For the past few weeks I have been attempting, and failing, to get to grips with a new treatment for my depression.  As the medication I was on previously had lost its efficacy, the consultant psychiatrist I saw decided to try me on Mirtazapine instead (an aside on the term ‘psychiatrist’:  you may be picturing a bald chap with a pipe doodling as I lie on a leather couch and talk about my mother.  Not so.  In the UK the term generally refers to someone who matches symptoms to medication known to quell those symptoms – it is all about the pharma).  This had proved a ‘wonder’ drug for other patients of hers and I seemed to be a likely candidate for the same.  Alas, it was not to be.

The gruelling side effects (more anon) were immediate but I was also given a boost to my energy levels.  This got the post below about depression written and spurred me on to finish the ‘natural wastage’ piece that had been half done for ages.  I also wrote a comically overblown piece for Billy (of Sanity Muffins) that hopefully won’t ever see the light of day in its current form…  My mood lightened noticeably, my ability to concentrate increased.

Unfortunately, that was as good as it got.  My energy level never got too far off the ground and what concentration I was blessed with was quite restricted in its scope.  I could read, watch a film maybe, play a bit of online poker, go on a bus ride.  My ability to write, or to think to some purpose, dwindled.  I had some trouble holding up my end up in a conversation.  The creative and social side of life more or less ceased.
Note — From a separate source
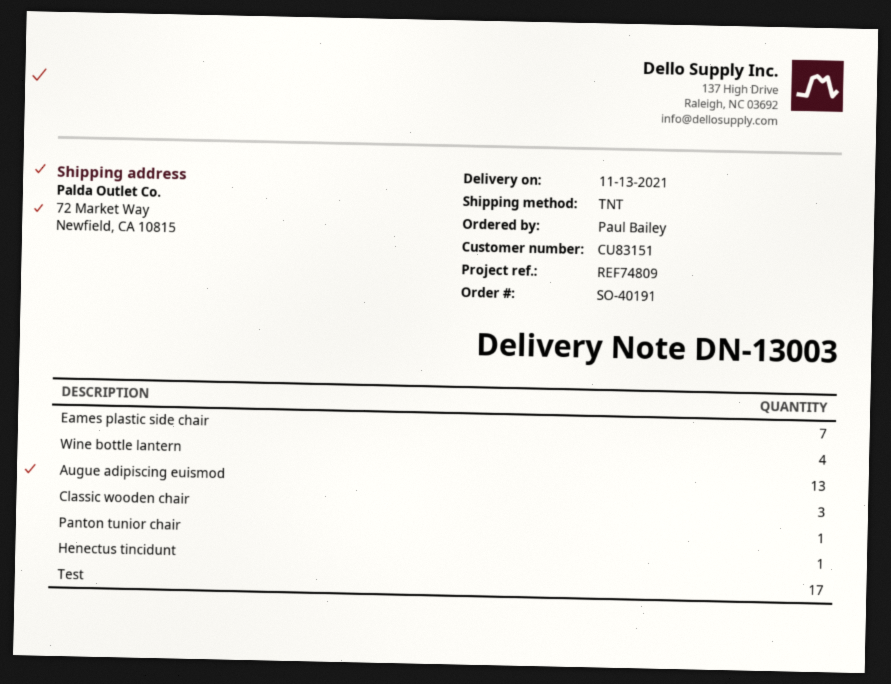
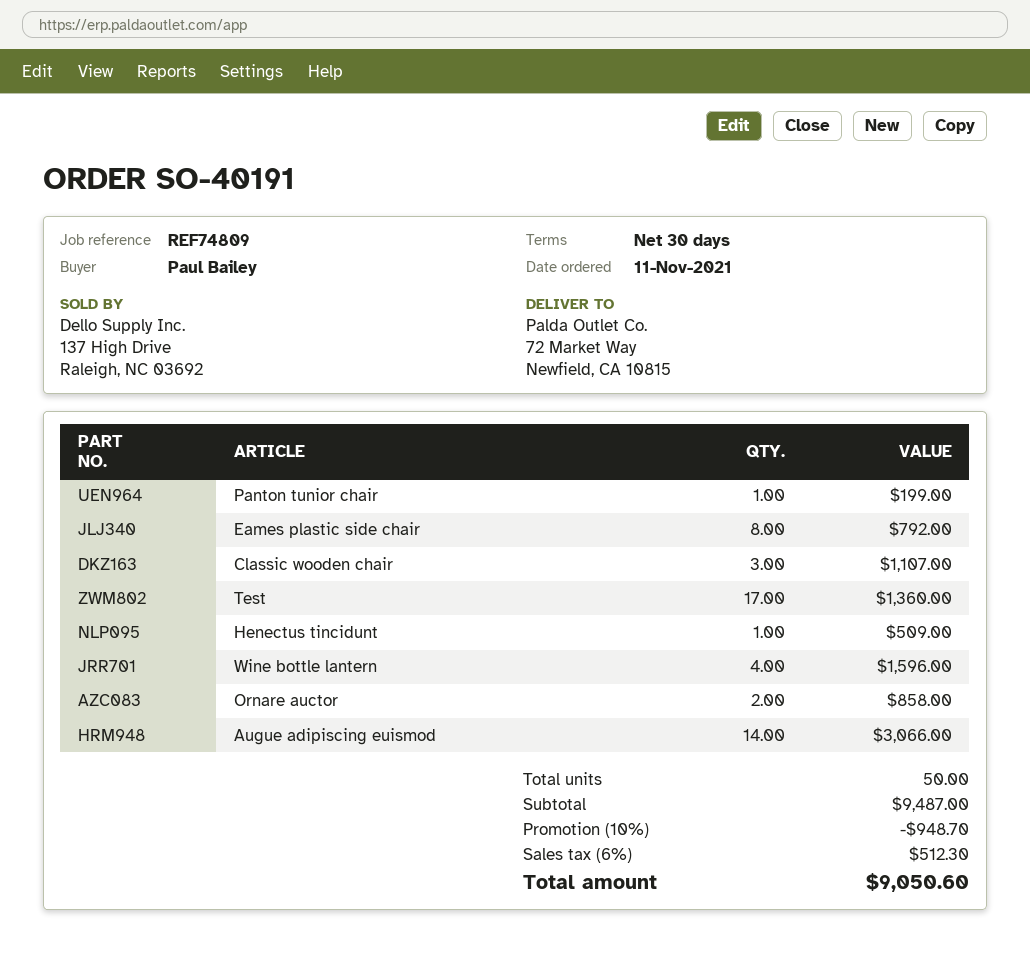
Eames plastic side chair: 7 -> 8
Augue adipiscing euismod: 13 -> 14
Ornare auctor: none -> 2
In return for meagre benefits I was paying quite a hefty price.  Documented side effects for this drug include both sedation and agitation and, in vanishingly rare cases, both at the same time.  Guess who rolled snake-eyes and got lumbered with this 1 in a 1000 occurrence?  For about an hour after taking it I would be zombified then, as it released its initial grip I would start twitching and fidgeting.  I could not stay in the same position for more than a few seconds.  It felt like my skin didn’t fit.  I would lie in bed with my limbs flopping involuntarily like fish on the deck of a boat.  As this could go on for two to four hours and made sleep impossible, I started taking the drug at about 7pm with a view to going to bed at midnight.  This cancelled out my evening, every evening, and began feeling like a curfew tag round my ankle.  I still didn’t sleep and the drug hangover would make it impossible to get up before lunchtime the following day.  I’d be lucid from about 3pm in the afternoon until 7pm when it was time to start the fight again.  So at least one of us could get some rest, I’ve slept alone for the duration – tough break for a newlywed, eh?
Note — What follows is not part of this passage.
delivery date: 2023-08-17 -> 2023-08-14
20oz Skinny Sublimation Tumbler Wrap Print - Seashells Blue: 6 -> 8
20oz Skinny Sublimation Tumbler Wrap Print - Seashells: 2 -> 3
So why take it for so long?  Well, there were some benefits and, as the anti-depressant effect of this type of medication is cumulative (and occasionally exponential) I had to give it the six-weeks trial that medical consensus considers ‘fair’.  I took my last dose yesterday, much to my great, great relief, and am now weaning myself onto Trazadone instead.  Seems harmless so far, fingers crossed.
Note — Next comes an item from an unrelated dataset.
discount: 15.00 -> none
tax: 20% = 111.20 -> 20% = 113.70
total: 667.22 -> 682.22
There is loads more to say, and on much more interesting topics, but this will have to do for now.  I’m tired, more later.  Just a few more thanks to finish.  Thanks to Phil, Mel, Neil and Paul, lunch with whom is being used by me as a way of gently re-acclimatising to the social world.  Thanks to other-Anne who introduced me to the charms of Wii-Fit.  Finally, thanks to my wonderful wife Anne who has ably held up her end whilst having some very shitty things to deal with herself.  I literally can’t put my gratitude into words.  Love conquers all – lucky for me…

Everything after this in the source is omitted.